M. le président Jérôme Cahuzac. L'État a prévu un mécanisme particulièrement compliqué, selon lequel une partie de la TVA brute de certains produits est affectée chaque année à la CNAM, qui abandonne en contrepartie une part de la C3S et du forfait social au Fonds de solidarité vieillesse. La première année, les additions tombent juste, mais on peut avoir des doutes pour la suite. Je propose donc une clause de rendez-vous chaque année pour vérifier l'adéquation entre ces flux.

J'ajoute qu'à propos de la présentation du projet de loi de financement de la sécurité sociale, le ministre a évoqué un excédent de 1,6 milliard du panier social que l'État n'a pas la moindre intention de laisser à la CNAM, mais qu'il veut récupérer pour son propre compte. Il va de soi que l'excédent ne provient pas du régime général, ni d'ailleurs d'un autre : les recettes affectées au régime général se sont en fait avérées plus dynamiques que ce qui avait été prévu. Le fait que l'État veuille récupérer cet excédent renforce l'intérêt de mon amendement, surtout s'agissant d'un dispositif particulièrement peu lisible qui ne fait pas l'objet d'une information claire et loyale de la part du Gouvernement.

M. le rapporteur général. Avis favorable.

La Commission adopte l'amendement ( amendement n° I-56 ).

Puis elle adopte l'article 39 ainsi modifié .

*

* *


* 1 Annualisation du calcul des allègements généraux de charges sociales (2 milliards d'euros), aménagement du régime d'imposition des retraites chapeaux (115 millions d'euros) et hausse des contributions patronale et salariale sur les stock-options (70 millions d'euros).

* 2 Avis n° 2768, 20 juillet 2010, pages 53 et suivantes.

* 3 TVA brute collectée sur le commerce de gros de produits pharmaceutiques et sur les tabacs pour des montants prévisionnels respectifs de 3,4 milliards d'euros et 3,2  milliards d'euros en 2010.

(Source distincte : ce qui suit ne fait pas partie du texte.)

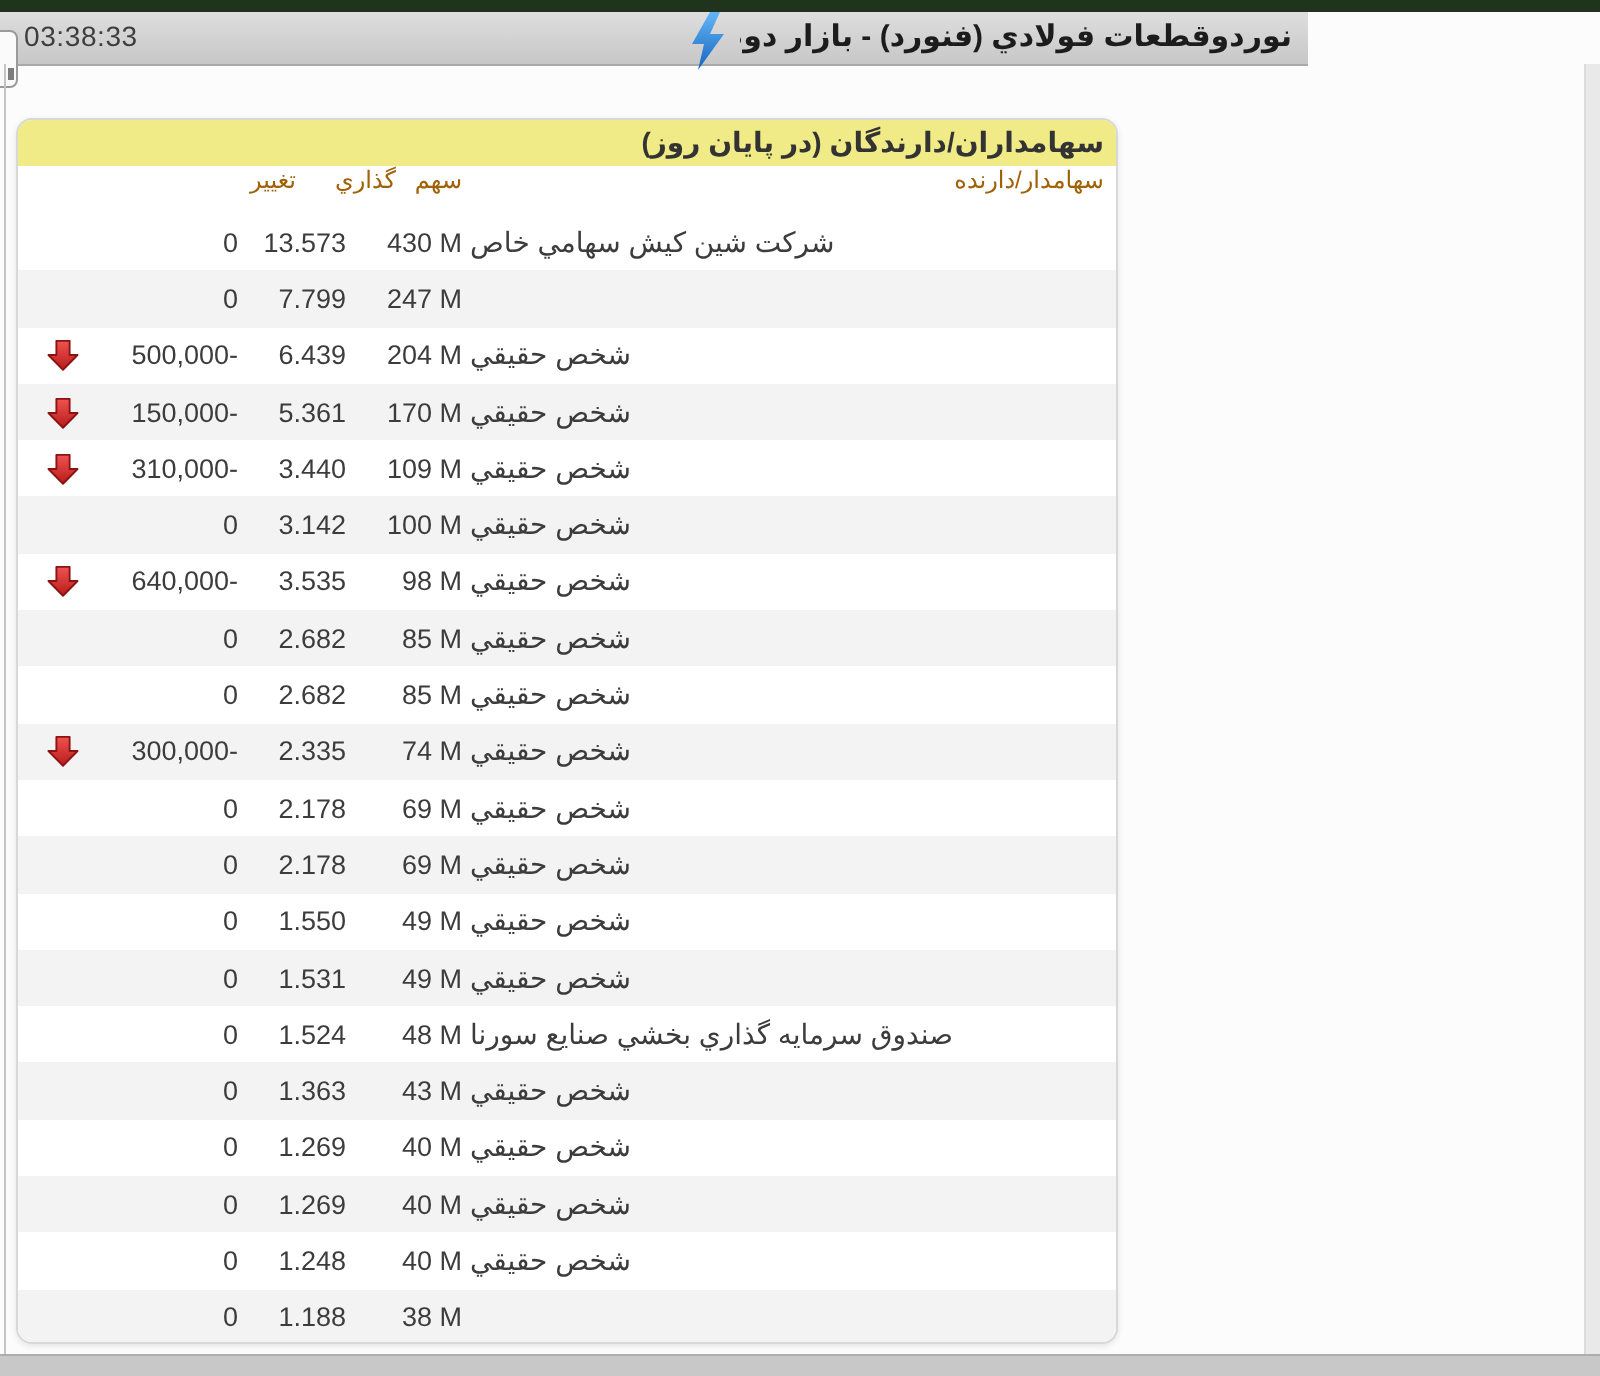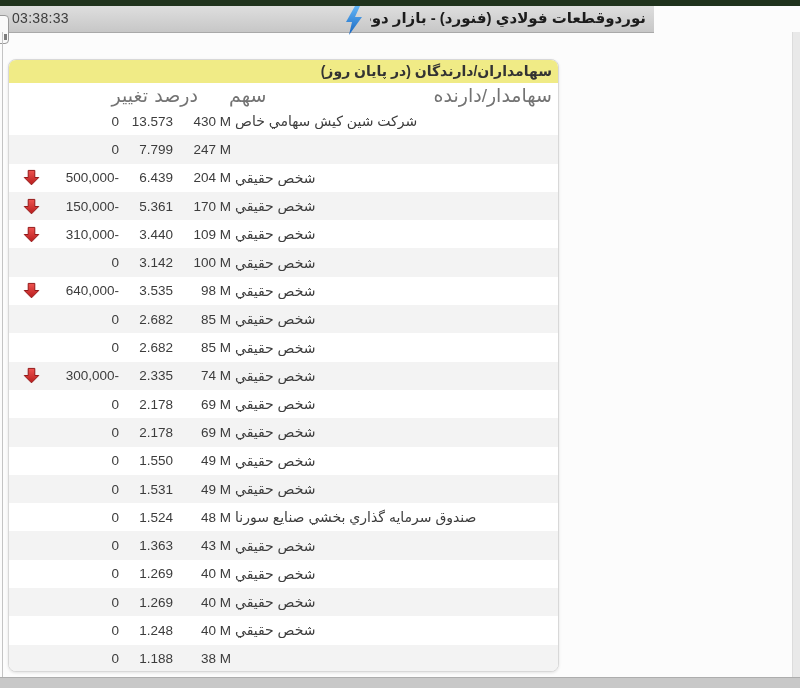"تغيير" .col-header { align-items: flex-end -> flex-start; color: #737373 -> #a16207; font-size: 19px -> 12px }
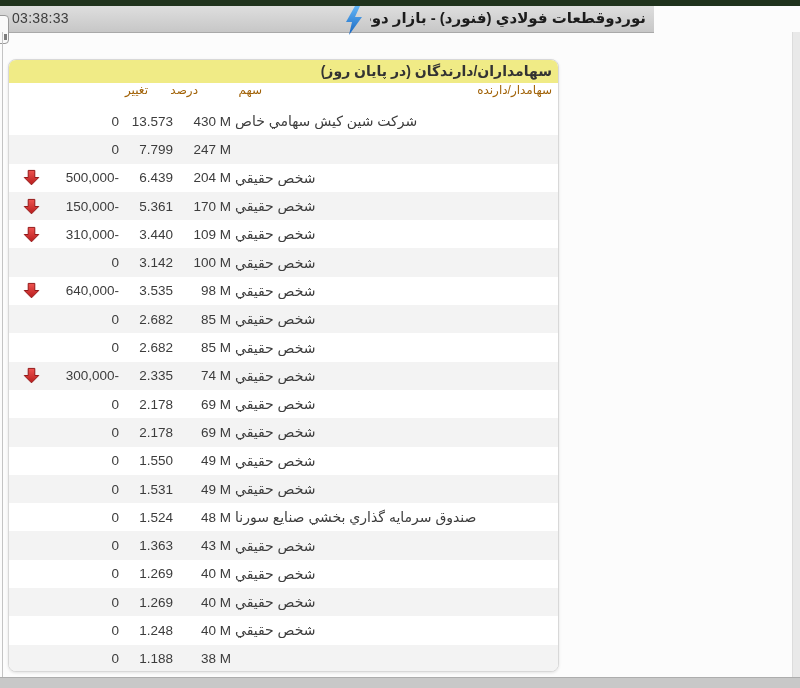"درصد" span.ch-percent { text: درصد -> گذاري }
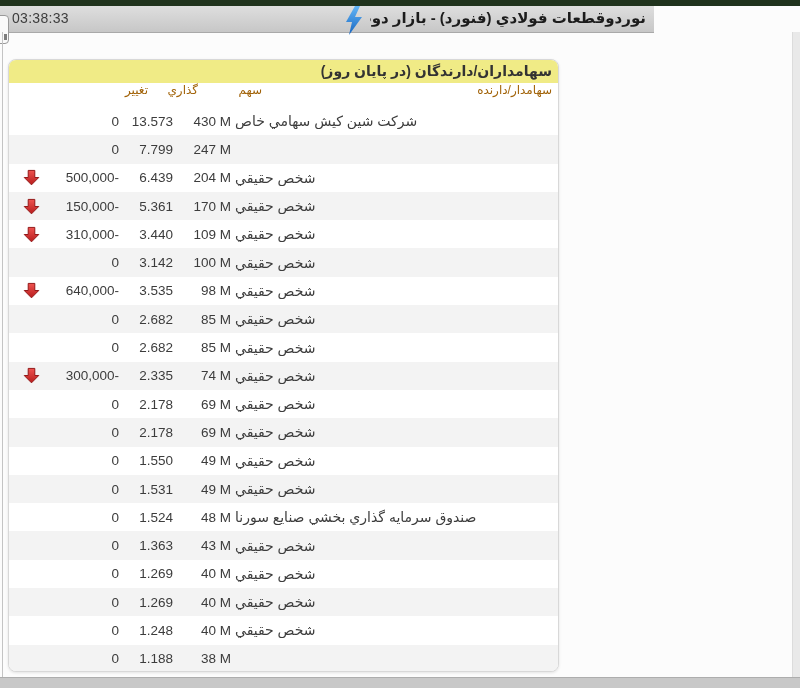"سهم" .col-header .ch-shares { margin-left: 31px -> none }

* 4 TVA brute collectée sur les producteurs de boissons alcoolisées pour un montant prévisionnel de 2 milliards d'euros en 2010.

* 5 Prévus à l'article L. 131-8 du code de la sécurité sociale pour les allègements généraux de charges et à l'article 53 de la loi n° 2007-1822 du 24 décembre 2007 de finances pour 2008 pour l'exonération des heures supplémentaires.